Старейший упырь вновь заговорил через Барсетку, грубо завладев ее ртом. Она закусила губы, сопротивляясь мысленному приказу, но толку-то. Загробный голос проскрипел из ее глотки:
– ЕСЛИ ПРЕДВЕСТНИЦА ВЫЖИВЕТ, ВСЕ В ГОРОДЕ, НАВЕРХУ И ВНИЗУ, ПОГИБНУТ. – Заместо «погибнут», телесной смерти, он использовал упырье слово, которое раньше она слыхала только при упоминании тех покойников, кого заполучили ползущие. Тел, чью душу поглотили, не успела она попасть к упырям.
– Но она-то никакая не предвестница – верней, даже если так, то предвестницей ее специально выставляют другие. Ведь и ты – не старейшина. А кто мы на деле – мы выбираем сами. Ты не обязан становиться тем, кем мертвый упырь велит тебе быть.

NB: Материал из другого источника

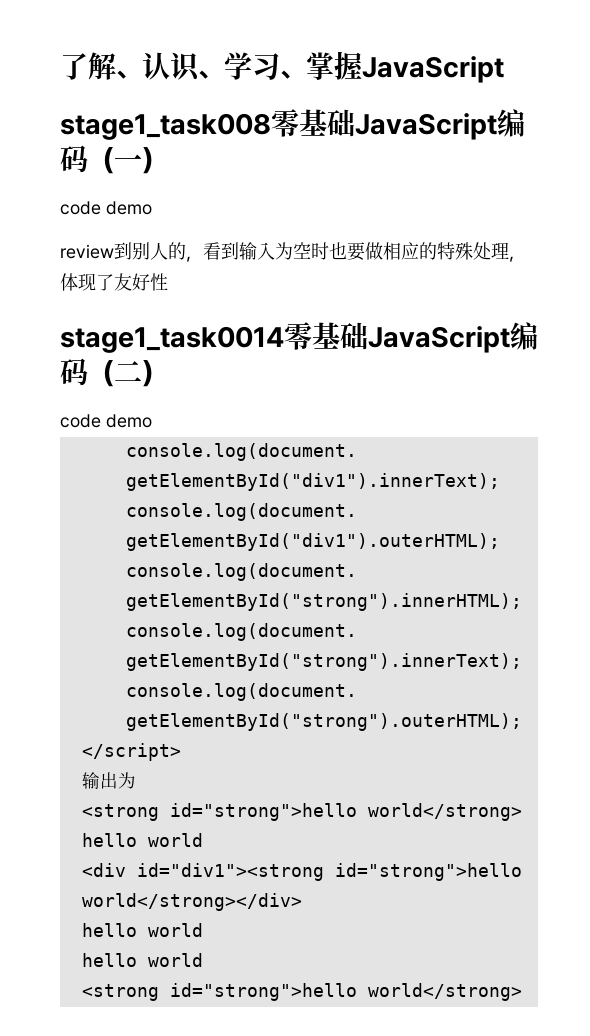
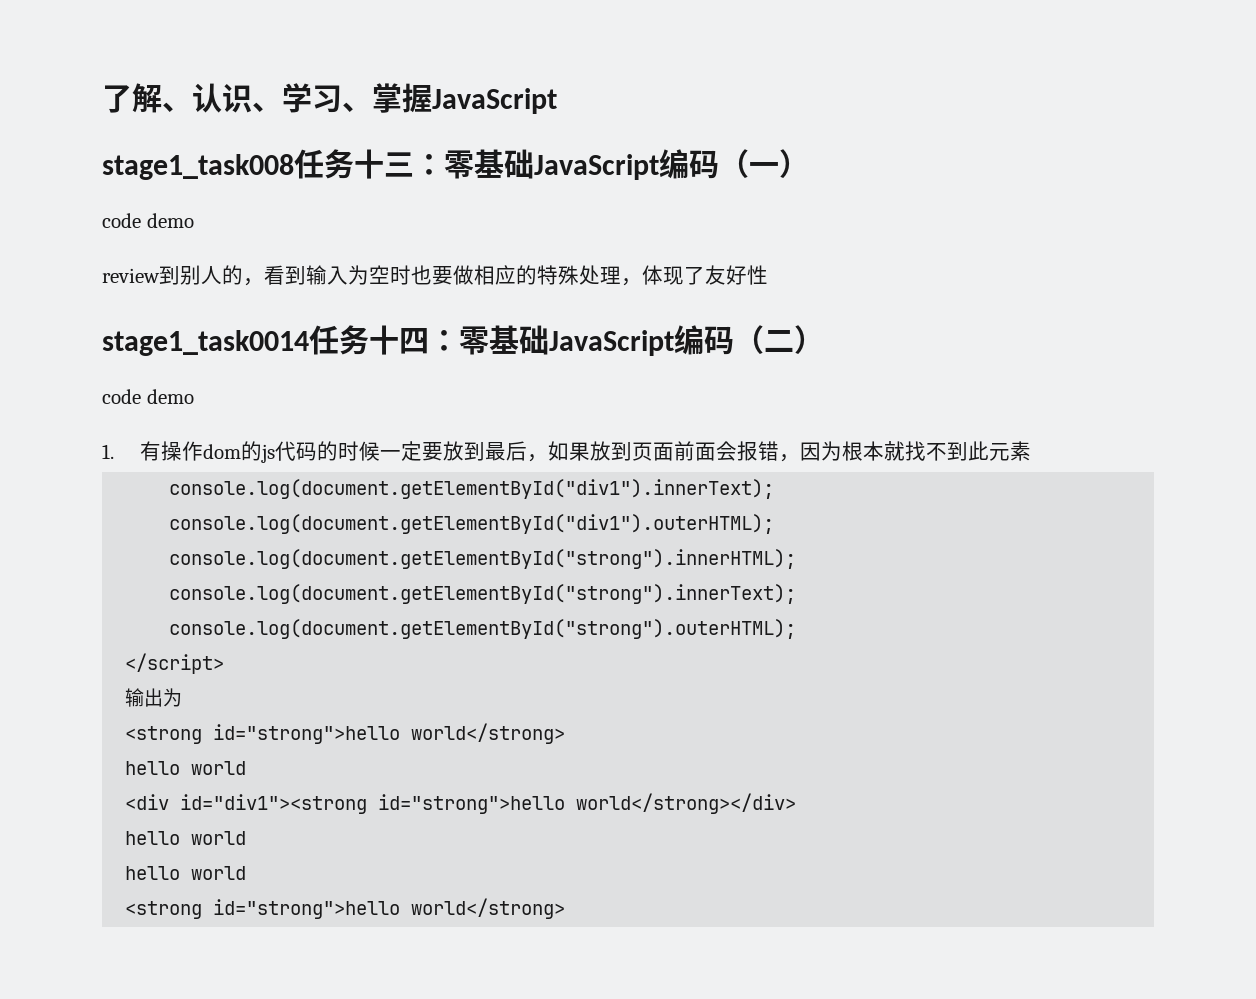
(271, 126) none -> [294,149,444,179] 任务十三：
(284, 339) none -> [309,325,459,355] 任务十四：
(152, 421) none -> [102,441,1032,463] // 1.有操作dom的js代码的时候一定要放到最后，如果放到页面前面会报错，因为根本就找不到此元素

– ГЛУПЫШКА, ТЫ НИЧЕГО НЕ ЗНАЕШЬ О СМЕРТИ. – Старейший упырь забулькал хохотом и поделился с ней коротким отрывком резни в царстве упырей. Барсетка припадочно выгнулась, когда видения потекли в ее мозг. Чародейские вспышки гремят по пещерам, кромсая упырей сотнями. Воинство ползущих застигло их врасплох, внезапно напав на упырье обиталище. Ей открылась память старейшего, сидящего на корточках на своем троне, скованного вечным созерцанием великой печати. Неспособный пошевелиться, с древним, высохшим телом и душой в тенетах заклинания, он ничего не мог сделать, лишь смотреть, как приближаются черви. Старейшие убиты. Упыри помладше рассеяны и спасаются бегством.
Крыс смотрел, как Барсетка съезжает на край карниза, рваной юбкой собирая куски черепицы и мусор. У нее закатились зрачки, на губах пенится зеленоватая слюна. Крыс схватил ее за дрыгающуюся руку, подтащил к дымоходу и держал неподвижно. Судороги прошли, и она обмякла.
Ей ему предложить нечего. Пора возвращаться к охоте. Предвестница пошла сюда. Он чуял Кари.
След привел его на старый коровий гон. Здесь ее настигли эти штуки из воска – сальники, напомнил себе Крыс, но другая половина его снова властвовала, и пришлось побороться, чтобы представить теперешний город наперекор воспоминаниям о нем многих сот лет назад. Этих сальников уничтожили, но не веретенщики. Он принюхался – новый знакомый запах, знакомый и Крысу, и старейшему, кем он стал. Кари вместе со святой, с Алиной. Он порылся в грязи, выискивая признаки кровопролития. И зарычал, когда не нашел ничего. Святая подвела его, не исполнила клятву. По условиям упырьего договора с церковью, Алина должна была убить предвестницу при первой возможности.
Оба запаха сплелись. Алина пахла сталью и по́том, с примесью розы и фимиама; Кари – водой канала, кровью и едким дымом чародейских разрядов. Оба следа вели к церкви Святого Шторма.